Tevrat farklı olmasa yani bozulmuş olmasa neden Allah yeniden ilahi kitap (İncil) indirsin? Tarihsel belge isteyenler, her ikisi de değiştirildiği halde hangisi bunu kabul etmektedir? Ayrıca aynı Tevrat inandıklarını söyleseler de, aslında İncil’in -Ahdi Cedid’in- Tevrat’ı -Ahdi Atik’i- kaldırdığını da söylerler. Yani aralarında farklılık günümüzde dahi var ve bu farklılığı ‘Tevrat’ın hükmünü İncil kaldırmıştır’ diyerek ortadan kaldırmaya çalışırlar. Gerçekte İsa’ya öğretilen Tevrat ise, bozulmayan asıl Tevrat hükümleridir. Zaten İncil, bozulan Tevrat’ın eksiğini tamamlamak için gönderilmiştir. Aslını öğrenen İsa (as) gerçek Tevrat (İman, ibadet, toplumsal kurallar hakkında ayetleri içerirdi) ile İncil’i (Ahlak ile ilgili ayetleri içerirdi) birleştirip insanlara anlatmakla görevli idi. Zaten Maide 110. ayet, İsa peygambere Tevrat ve İncil’le beraber ‘Hikmetin’ de öğretildiğini ifade etmektedir. Aynı hikmet Davud’a (Bakara, 251; Sad, 20); İbrahim’e (Nisa, 54); Muhammed’e (Cuma, 2; Bakara, 151; Ali İmran, 164)… Tüm peygamberlere (Ali İmran, 81) de öğretilmişti! İsa Peygamber tam anlamı ile bir manevi eğitimden geçmiş bir peygamberdir. O, hikmeti de kapsayan ve Tevrat ve İncil’i de içine alan geniş bir eğitimden geçmiştir. “Rabbimiz İsa (a.s)’a verdiği İncil ile daha önce gönderdiği ve İsrail oğullarının bozup tahrif ettikleri Tevrat’ın aslını da ortaya koyuyordu. Çünkü kitaplar ve peygamberler birbirlerini ‘tasdik ederek’ geliyorlardı.” (Ali Küçük, Besairu’l-Kur’an, Maide 110. ayet tefsiri) Detay, ‘Hristiyanlık, Papa ve İncil’ adlı yazımızdadır.

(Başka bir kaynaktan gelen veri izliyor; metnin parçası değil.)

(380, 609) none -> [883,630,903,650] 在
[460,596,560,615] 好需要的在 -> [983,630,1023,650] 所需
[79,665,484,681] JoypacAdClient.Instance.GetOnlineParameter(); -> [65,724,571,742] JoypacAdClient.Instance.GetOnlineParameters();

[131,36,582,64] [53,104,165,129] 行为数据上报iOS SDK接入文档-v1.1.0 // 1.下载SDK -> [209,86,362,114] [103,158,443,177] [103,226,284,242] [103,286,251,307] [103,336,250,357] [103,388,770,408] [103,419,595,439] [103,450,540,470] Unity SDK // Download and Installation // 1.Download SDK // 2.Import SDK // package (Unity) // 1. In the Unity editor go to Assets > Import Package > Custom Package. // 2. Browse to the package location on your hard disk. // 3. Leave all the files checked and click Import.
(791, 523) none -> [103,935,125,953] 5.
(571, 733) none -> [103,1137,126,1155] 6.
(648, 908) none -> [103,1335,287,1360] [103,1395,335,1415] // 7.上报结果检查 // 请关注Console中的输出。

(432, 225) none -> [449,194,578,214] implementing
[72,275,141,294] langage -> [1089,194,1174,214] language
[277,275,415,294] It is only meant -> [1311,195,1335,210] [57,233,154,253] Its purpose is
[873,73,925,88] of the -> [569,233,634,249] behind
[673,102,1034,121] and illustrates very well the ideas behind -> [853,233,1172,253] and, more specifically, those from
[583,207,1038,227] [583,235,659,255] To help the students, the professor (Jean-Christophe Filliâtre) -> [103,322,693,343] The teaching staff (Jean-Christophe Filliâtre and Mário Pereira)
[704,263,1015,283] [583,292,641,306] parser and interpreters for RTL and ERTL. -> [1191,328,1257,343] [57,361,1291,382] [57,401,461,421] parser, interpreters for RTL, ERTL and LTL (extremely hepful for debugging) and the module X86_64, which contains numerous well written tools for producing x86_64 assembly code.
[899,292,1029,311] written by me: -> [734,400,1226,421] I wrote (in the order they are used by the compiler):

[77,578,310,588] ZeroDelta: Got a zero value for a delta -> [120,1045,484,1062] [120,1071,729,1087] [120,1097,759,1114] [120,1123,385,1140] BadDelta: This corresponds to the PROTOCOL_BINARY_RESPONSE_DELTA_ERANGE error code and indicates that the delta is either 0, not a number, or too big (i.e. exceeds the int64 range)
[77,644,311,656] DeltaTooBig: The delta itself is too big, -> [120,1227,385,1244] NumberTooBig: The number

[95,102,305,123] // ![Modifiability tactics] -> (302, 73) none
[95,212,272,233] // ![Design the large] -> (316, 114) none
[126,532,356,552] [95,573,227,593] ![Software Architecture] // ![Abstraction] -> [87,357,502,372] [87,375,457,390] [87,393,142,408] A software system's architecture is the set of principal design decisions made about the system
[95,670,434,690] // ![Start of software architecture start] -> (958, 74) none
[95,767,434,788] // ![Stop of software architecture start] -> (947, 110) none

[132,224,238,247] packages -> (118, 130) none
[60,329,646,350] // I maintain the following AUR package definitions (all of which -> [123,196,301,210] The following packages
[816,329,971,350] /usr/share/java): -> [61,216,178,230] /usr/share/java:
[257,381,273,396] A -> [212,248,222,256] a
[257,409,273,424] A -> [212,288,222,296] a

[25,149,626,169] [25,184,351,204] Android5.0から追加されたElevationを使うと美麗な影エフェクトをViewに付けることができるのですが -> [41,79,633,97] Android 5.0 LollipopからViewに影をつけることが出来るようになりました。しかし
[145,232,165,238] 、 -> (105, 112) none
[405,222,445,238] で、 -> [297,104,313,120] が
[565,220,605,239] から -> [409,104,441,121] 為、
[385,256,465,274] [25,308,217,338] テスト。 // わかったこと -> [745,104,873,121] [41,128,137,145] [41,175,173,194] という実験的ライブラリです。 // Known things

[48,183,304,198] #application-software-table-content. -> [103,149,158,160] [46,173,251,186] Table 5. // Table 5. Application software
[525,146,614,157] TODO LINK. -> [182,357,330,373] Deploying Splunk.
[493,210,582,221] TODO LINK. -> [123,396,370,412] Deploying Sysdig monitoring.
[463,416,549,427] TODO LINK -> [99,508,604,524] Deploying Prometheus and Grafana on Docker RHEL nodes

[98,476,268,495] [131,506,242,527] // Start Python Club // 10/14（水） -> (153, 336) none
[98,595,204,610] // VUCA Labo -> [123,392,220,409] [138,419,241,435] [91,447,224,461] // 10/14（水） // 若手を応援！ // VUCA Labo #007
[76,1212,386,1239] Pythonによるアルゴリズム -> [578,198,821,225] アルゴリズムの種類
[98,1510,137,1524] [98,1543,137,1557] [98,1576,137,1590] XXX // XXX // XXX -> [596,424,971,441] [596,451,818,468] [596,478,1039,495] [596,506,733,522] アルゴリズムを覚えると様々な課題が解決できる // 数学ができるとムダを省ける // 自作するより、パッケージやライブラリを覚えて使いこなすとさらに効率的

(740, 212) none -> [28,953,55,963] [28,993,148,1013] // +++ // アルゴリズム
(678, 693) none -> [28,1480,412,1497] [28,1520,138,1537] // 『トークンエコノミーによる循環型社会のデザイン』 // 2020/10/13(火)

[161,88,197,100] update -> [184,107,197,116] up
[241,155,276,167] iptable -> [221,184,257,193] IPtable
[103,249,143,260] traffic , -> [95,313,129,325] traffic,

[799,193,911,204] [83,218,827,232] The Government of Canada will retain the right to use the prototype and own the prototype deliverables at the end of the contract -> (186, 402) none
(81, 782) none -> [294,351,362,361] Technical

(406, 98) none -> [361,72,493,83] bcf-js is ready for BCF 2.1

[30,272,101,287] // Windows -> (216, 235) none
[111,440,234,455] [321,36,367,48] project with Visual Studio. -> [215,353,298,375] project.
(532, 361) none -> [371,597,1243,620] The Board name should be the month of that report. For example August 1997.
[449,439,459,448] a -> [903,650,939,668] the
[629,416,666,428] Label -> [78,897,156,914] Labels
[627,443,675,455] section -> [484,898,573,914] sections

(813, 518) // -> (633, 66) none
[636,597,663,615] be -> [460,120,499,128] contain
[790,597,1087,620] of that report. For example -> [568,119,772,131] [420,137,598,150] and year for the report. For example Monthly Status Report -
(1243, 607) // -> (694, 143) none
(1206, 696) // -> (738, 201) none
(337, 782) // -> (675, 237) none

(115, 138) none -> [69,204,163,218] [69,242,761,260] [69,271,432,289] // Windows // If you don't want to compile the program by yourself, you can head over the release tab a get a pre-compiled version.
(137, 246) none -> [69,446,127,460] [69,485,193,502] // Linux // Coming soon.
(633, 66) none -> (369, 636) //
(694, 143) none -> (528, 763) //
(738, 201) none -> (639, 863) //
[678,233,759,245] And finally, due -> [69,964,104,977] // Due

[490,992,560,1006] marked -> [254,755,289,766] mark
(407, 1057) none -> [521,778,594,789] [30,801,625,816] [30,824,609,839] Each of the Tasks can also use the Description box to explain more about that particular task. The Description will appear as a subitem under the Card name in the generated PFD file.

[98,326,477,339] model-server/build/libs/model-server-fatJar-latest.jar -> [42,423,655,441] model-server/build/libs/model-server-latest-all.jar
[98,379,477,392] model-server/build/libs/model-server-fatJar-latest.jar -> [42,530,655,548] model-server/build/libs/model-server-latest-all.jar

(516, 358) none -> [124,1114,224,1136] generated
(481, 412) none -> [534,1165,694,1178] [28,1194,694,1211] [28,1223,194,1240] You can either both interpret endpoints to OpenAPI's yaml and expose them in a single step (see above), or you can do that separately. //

“Hz Musa kendi kavminden olanla diğerinin kavgasına mülaki oluyor ve adamı bir tokatta istemeden de olsa öldürüyor. Sonra esas edepsizin kendi adamı olduğunu öğreniyor ve af diliyor. Bu olay sonrasında müritleri ona haber gönderiyor ve hemen kaçmasını, arandığını söylüyorlar. Ve Musa şöyle diyor Allah’ım bana yardım et, bu zalimler beni bulamasın. Aslında olayın aslına bakarsak kim zalim! İstemeden de olsa bir ölü var ortada. Bu durumda onu yakalamak isteyenler mi zalim?”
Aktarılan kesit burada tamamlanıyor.